Господи боже мой, ведь минуло то время, когда я, как говорится, с радостью положил бы голову под меч во имя моих идеалов. Ну, пусть не с радостью, но положил бы. И не только денег не пожалел бы — в данном случае денег Жофи, — но и все земные блага, буде они у меня имелись, отдал бы не колеблясь на благородные, мною самим тщательно отобранные цели. Не только “vita et sanguis”, но и “avena”[4].
Во что же превращается человек?! — ошеломленно спрашиваю я себя ныне, на закате долгой жизни.
Как восхитительно беззаботен был я прежде! Как беззаботно обращался с тем, что имел, и еще более — с тем, чего у меня не было. Я ощущал в себе запасы, каких достало бы и на сто жизней, и силами моими и деньгами я делился щедро со всяким встречным и поперечным и собственное будущее мое бездумно закидывал за спину, словно теплый, навечно мне приданный плащ. И вот теперь… теперь я стал скупердяем, horribile dictu[5], мне даже чужой крови жалко. Не говоря уж о собственном достоянии. Вон ведь что пожалел — те гроши, что прибирает к рукам Жофи, ведя мое хозяйство.
А давно ли это со мной?
Если не ошибаюсь, скупость стала развиваться у меня в то самое время… точнее: я с того времени начал наблюдать за собою и протокольно фиксировать замеченное, когда мужская сила Тамаша восстала против меня. Против меня — верно я выразился?
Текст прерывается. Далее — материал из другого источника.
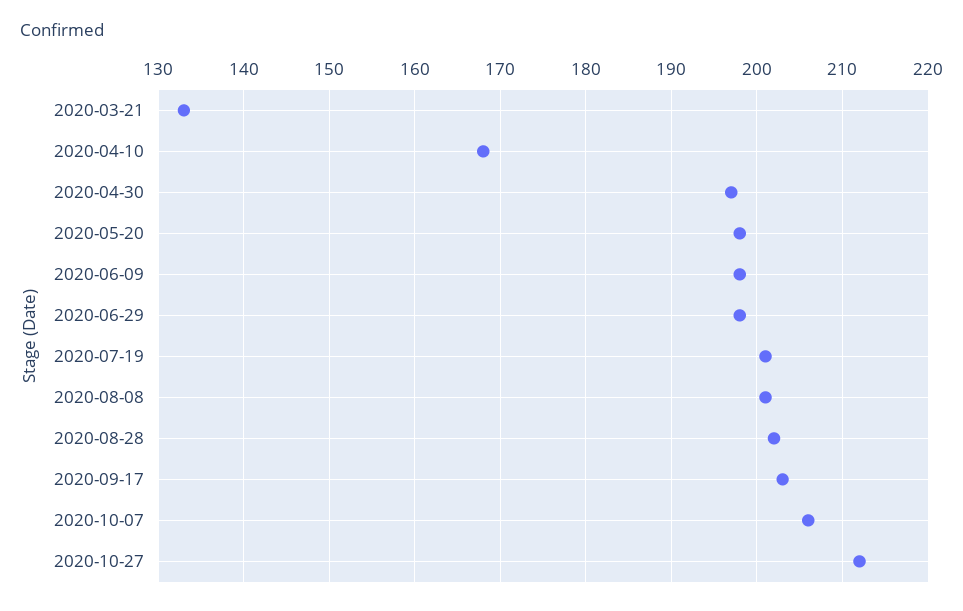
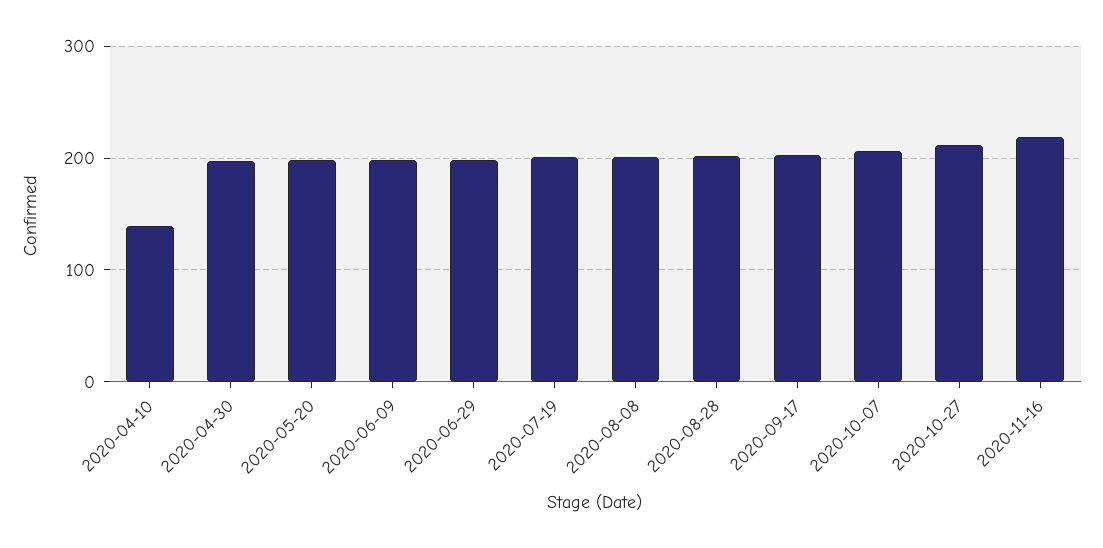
2020-03-21: 133 -> none
2020-04-10: 168 -> 140
2020-11-16: none -> 220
На другой же день, а может быть, еще день спустя, внешне несколько успокоившись, я пошел к другу моему, доктору Шандору Шандору, чей сын примерно одного возраста с моим. Шандор — человек неумный, но мне он нравится именно своей обыкновенностью. Благодаря коей он даже не чувствовал себя польщенным моим визитом.
— Ну что…
— Ну как…
— Хочу кое о чем спросить тебя, Шандор.
— Изволь, смелее! Попросить жену выйти?
Жена у него молодая, красивая, с жаркими черными миндалевидными глазами над выдающимися по-татарски скулами. С такой тоненькой талией, чуть подрагивающими бедрами она не посрамила бы себя и в постелях получше этой. Не знаю, где уж раздобыл ее Шандор.
— Ну что ты, зачем? Я о сыне твоем хотел спросить. Ведь он примерно одних лет с Тамашем.
— В октябре ему исполнилось восемь. А твоему?